* _SOURCE MATERIAL_
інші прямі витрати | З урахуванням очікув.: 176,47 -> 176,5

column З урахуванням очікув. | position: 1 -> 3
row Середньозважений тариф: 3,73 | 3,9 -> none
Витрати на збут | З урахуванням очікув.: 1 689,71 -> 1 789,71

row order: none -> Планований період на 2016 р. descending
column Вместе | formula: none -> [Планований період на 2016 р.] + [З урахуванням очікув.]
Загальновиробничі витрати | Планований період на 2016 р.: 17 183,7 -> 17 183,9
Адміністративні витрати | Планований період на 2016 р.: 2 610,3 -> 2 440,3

* _THE TASK_
Look through the entries for lines containing the word "урахуванням" and return each one.

* _ANSWER SPACE_
інші прямі витрати | З урахуванням очікув.: 176,47 -> 176,5
column З урахуванням очікув. | position: 1 -> 3
Витрати на збут | З урахуванням очікув.: 1 689,71 -> 1 789,71
column Вместе | formula: none -> [Планований період на 2016 р.] + [З урахуванням очікув.]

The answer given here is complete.